Die Sau war abgefangen und die Brüche waren vertheilt. Die Meute lagerte mit heraushängenden Zungen im Grase, und auch die Rothröcke zeigten sich stark ermüdet; denn es hatte einen fast zweistündigen Ritt gekostet, ehe die Bache gestellt werden konnte. Man lagerte sich zu einem Lunch. Nur Baron von Rellsing stieg zum Erstaunen Aller nicht von dem an allen Muskeln bebenden „Prinz”. Weshalb, das wußten nur der Baron selbst und seine Hirschledernen — —

Jedenfalls machte sich die Ausdauer sehr heroisch und als Fräulein Erika von Sandow davonritt, um die letzten Vorbereitungen für das Diner zu treffen, lud sie den Baron von Rellsing ein, sie zu begleiten.

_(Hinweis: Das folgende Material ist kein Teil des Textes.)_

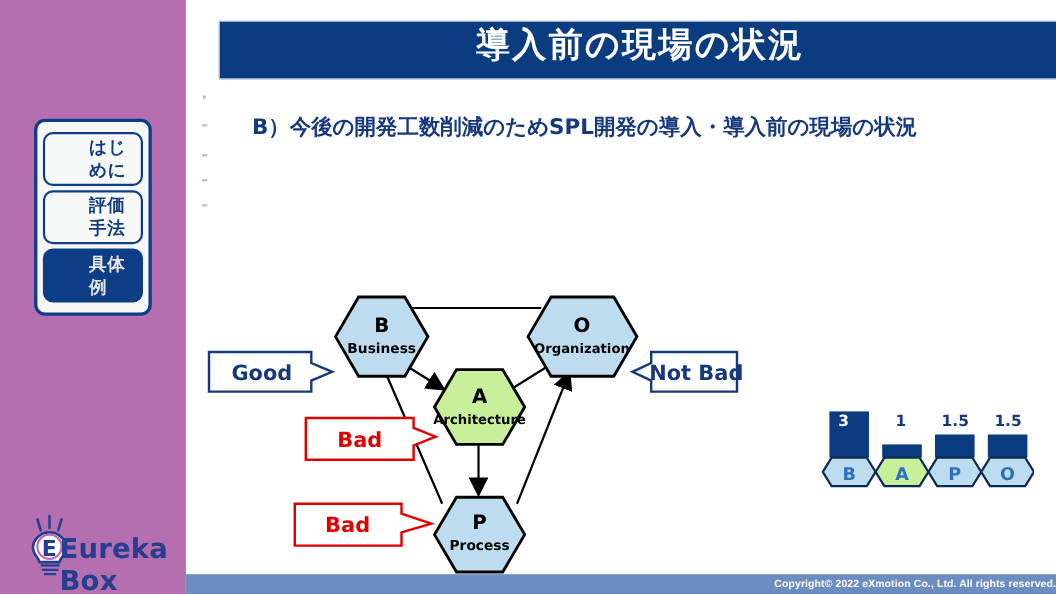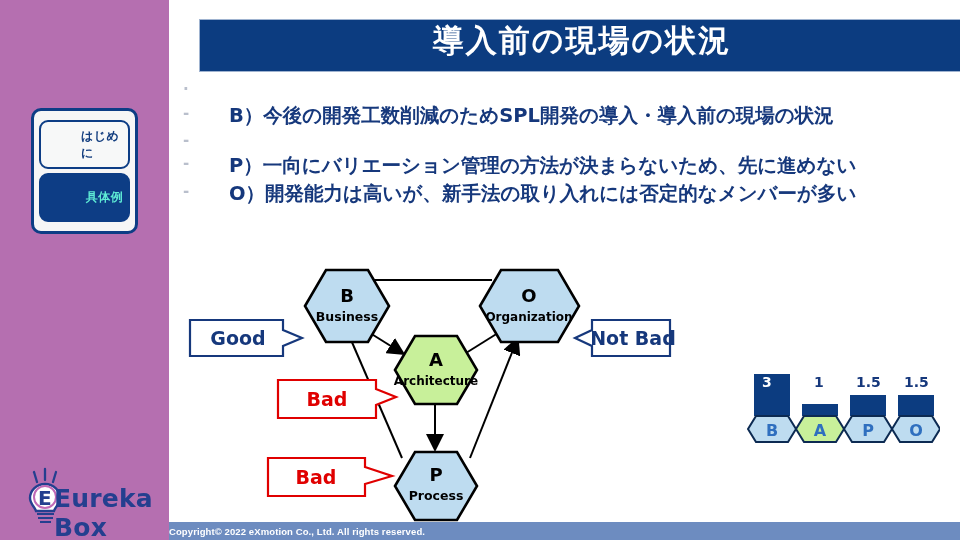"はじめに" .nav-item { font-size: 12px -> 16px }
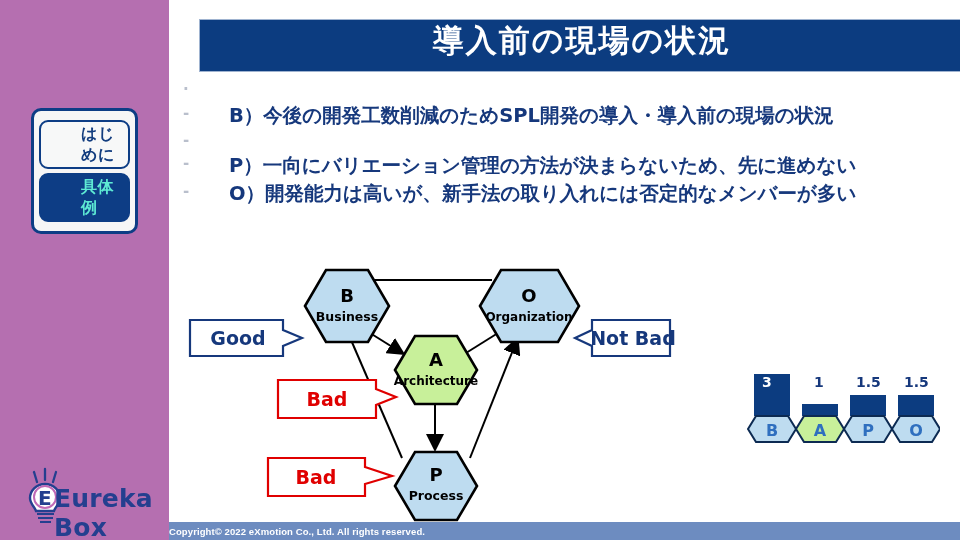"P）一向にバリエーション管理の方法が決まらないため、先に進めない" span { html: <span>P）一向にバリエーション管理の方法が決まらないため、先に進めない</span> -> none }
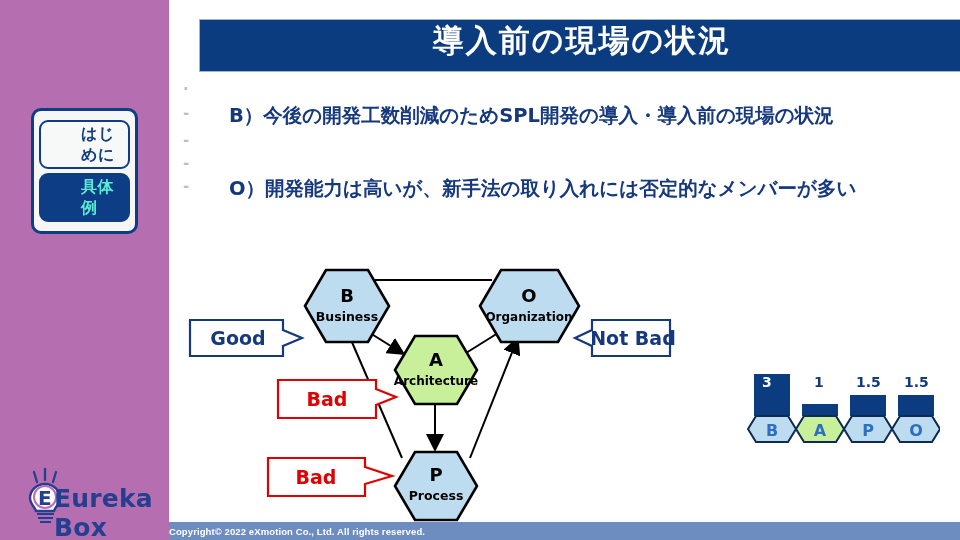"評価手法" div.nav-item { html: none -> <div> <span>評価手法</span> </div> }
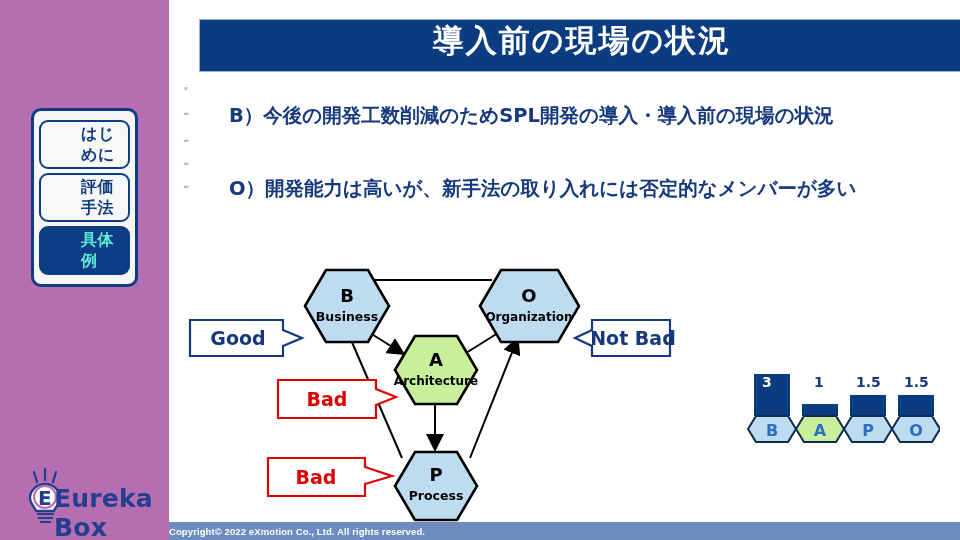"O）開発能力は高いが、新手法の取り入れには否定的なメンバーが多い" span { html: <span>O）開発能力は高いが、新手法の取り入れには否定的なメンバーが多い</span> -> none }
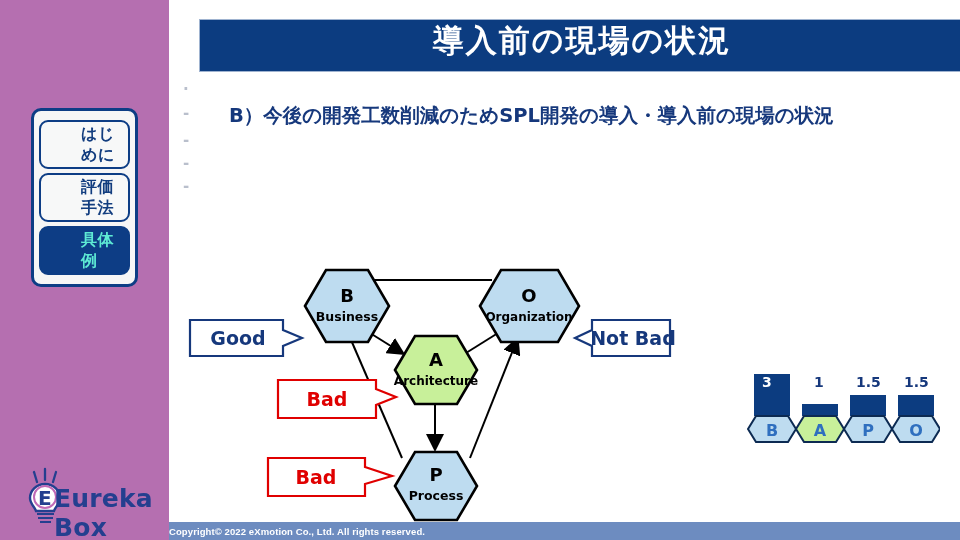"具体例" .nav-item.active { color: #5eead4 -> #e5e5e5 }
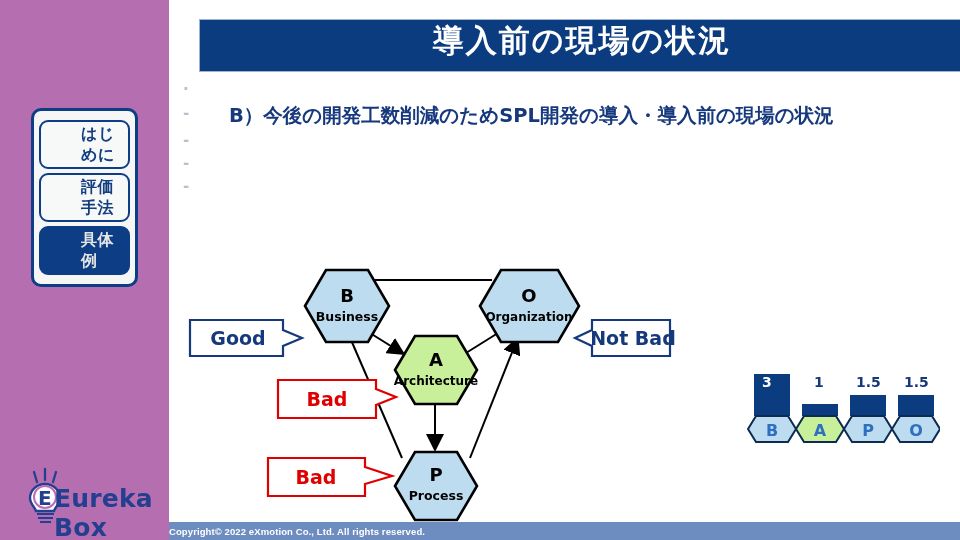"Copyright© 2022 eXmotion Co., Ltd." #footer { justify-content: flex-start -> flex-end }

Sie wunderte sich zwar etwas, daß der Baron mit seinem Gaule bis in den Stall hineinritt und sich dort noch eine ganze Zeit lang aufhielt — aber das imponirte der schneidigen Amazone außerordentlich.

Drei Stunden später weihte der Rittmeister von Sandow sein erstes Glas Sanct Hubertus, und das zweite einem jungen Brautpaare. Der dritte Toast aber wurde erst in später Stunde gesprochen — nachdem der Dicke seinem Freunde und Schwager die Sauhatz-Probe gebeichtet hatte. Das Glas galt dem temperamentvollen Yorkshire, welcher das ungefüge Schlachtroß des Barons zu einer so glänzenden sportlichen Leistung angefeuert und Jakob von Rellsing sozusagen seinem Glücke in die Arme „gehetzt” hatte.